We went around the room and introduced ourselves by first name and shared one thing we wanted to let go of this evening to allow for a greater connection between the body, mind and spirit. Our slow moving practice provided the time and space for mindfulness in movement and breath.
We read from Nadia Bolz-Weber’s amazing book “Accidental Saints”:
That’s the thing about tombs. Sometimes we don’t even know we are in them, until the light breaks from on high. But I know we all have them. I wonder what it is for you. Is there something buried? Thought to be dead? Something that you have left for dead? What in your life might have been in such darkness that any kind of dawn would feel sudden and unexpected causing you to shield your eyes?
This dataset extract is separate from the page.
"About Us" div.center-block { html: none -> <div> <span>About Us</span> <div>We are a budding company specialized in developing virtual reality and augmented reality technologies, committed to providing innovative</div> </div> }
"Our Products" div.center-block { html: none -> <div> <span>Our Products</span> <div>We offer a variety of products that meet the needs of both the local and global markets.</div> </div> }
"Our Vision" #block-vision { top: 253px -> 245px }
Sometimes tombs are about how we treat things in our life as though they represent the end. This relationship is over. This life of faith has ended. That time of happiness will never return. There’s a big stone covering that thing I used to feel or I used to love or I used to be and anyway, it’s started to smell of rot. That part of me is totally dead, period. End of sentence. But as great African American preachers often say –
“where we put a period….God puts a comma”.
Having a God of resurrection means that the story is seldom over when we think it is. Don’t assume you already know how the story goes. Be surprised. Surprised by empty tombs, surprised by the thing you never saw coming. Surprised by how you can have something or someone taken from you which you thought you couldn’t live without and then finding yourself living without them anyway, surprised by sobriety, and that people can love you. Surprised that you tear up when receiving Grace and that oh my gosh, you aren’t afraid of that one thing you used to be and surprised that maybe you can actually have a relationship with your body that is not adversarial anymore and surprised that a relationship you thought was dead is not and that maybe everyone doesn’t hate you after all. Surprised, as we say, at empty tombs and the suddenness of dawn.
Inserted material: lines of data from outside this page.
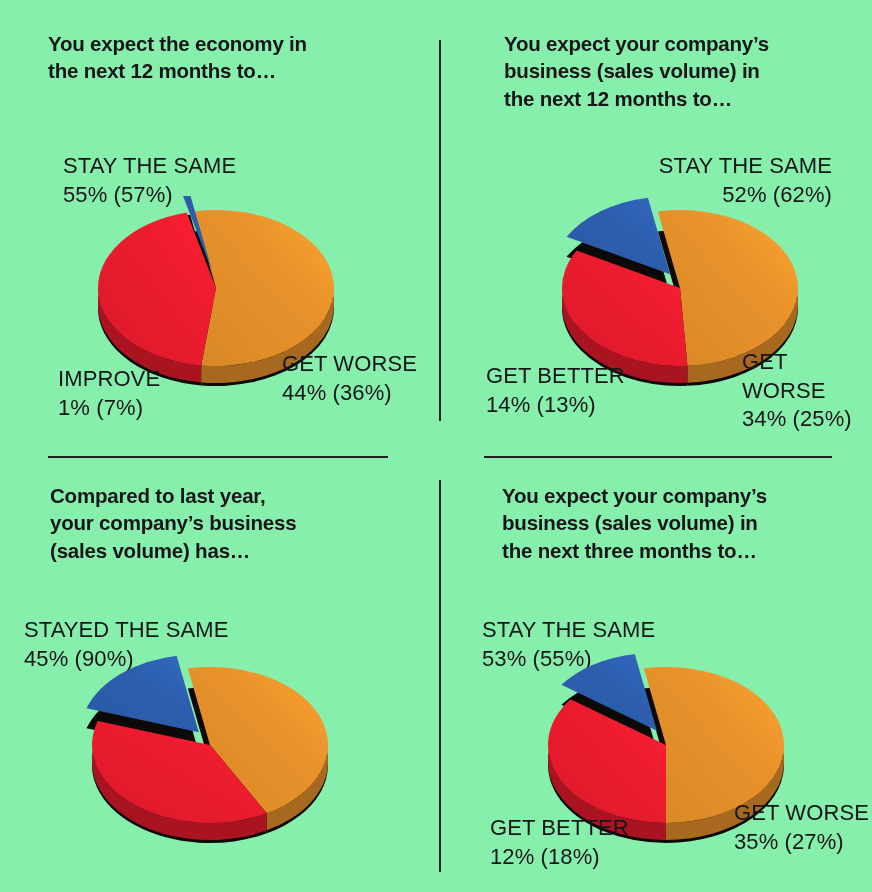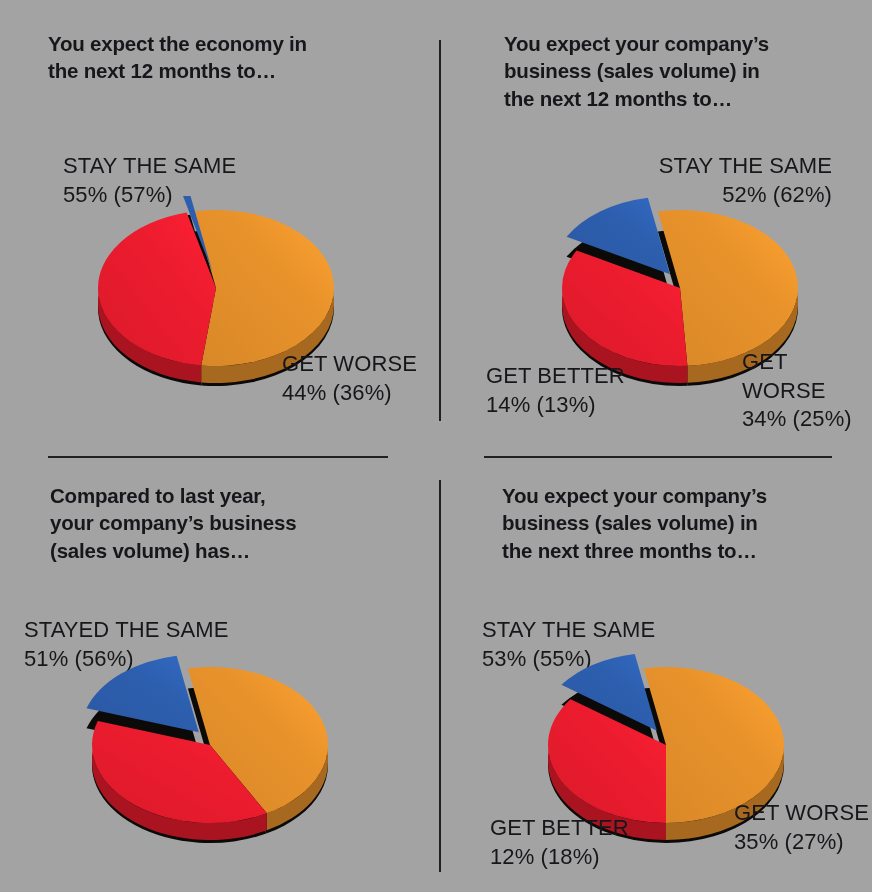"You expect the economy in" #page { background: #a3a3a3 -> #86efac }
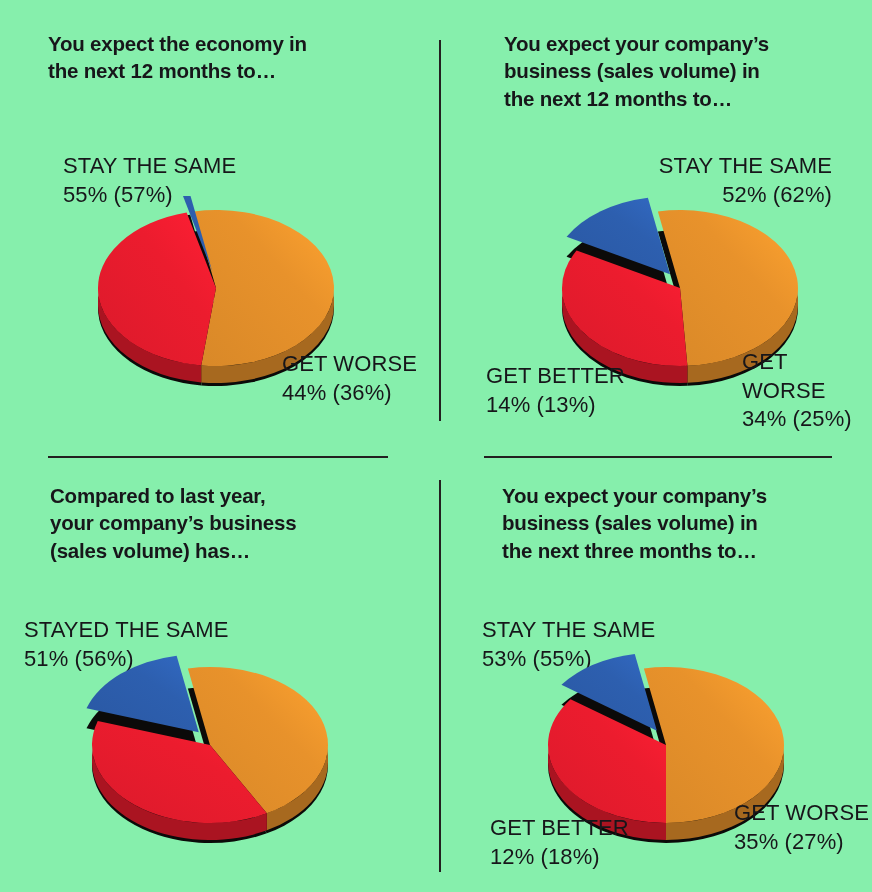"IMPROVE" div.lbl { html: none -> <div>IMPROVE 1% (7%)</div> }
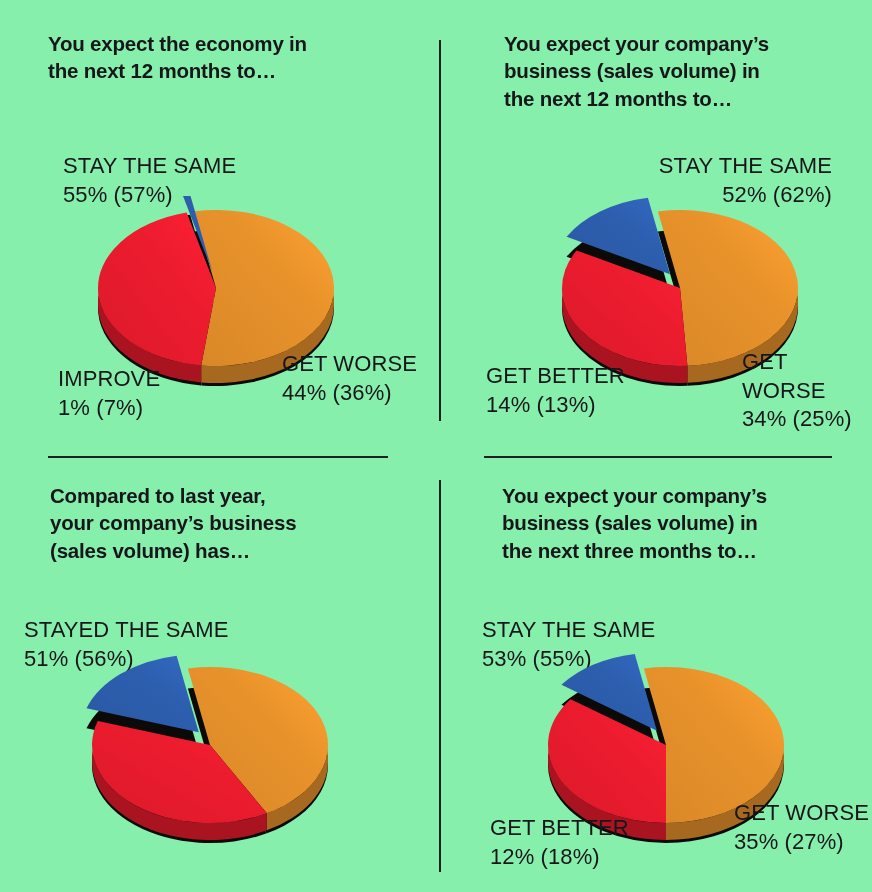"STAYED THE SAME" div.lbl { text: 51% (56% -> 45% (90% }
After a lengthy warm-up period, guests reclined in supine baddha konasana using rolled up blankets and blocks to support their legs. While in this long-held posture intense emotions and feelings of vulnerability rose up. Instead of moving out of discomfort, guests were encouraged to explore these feelings with stillness, breath and compassion.
We read a short poem by Beau Taplin:
Listen to me, your body is not a temple. Temples can be destroyed and desecrated. Your body is a forest—thick canopies of maple trees and sweet scented wildflowers sprouting in the underwood. You will grow back, over and over, no matter how badly you are devastated.
During savasana I walked around to each guest making minor adjustments and providing delicate massages to the head and neck area. As guests returned to their bodies we read from Mark Nepo:
When in the midst of great change, it is helpful to remember how a chick is born. From the view of the chick, it is a terrifying struggle. Confined and curled in a dark shell, half-formed, the chick eats all its food and stretches to the contours of its shell. It begins to feel hungry and cramped. Eventually the chick begins to starve and feels suffocated by the ever-shrinking space of its world.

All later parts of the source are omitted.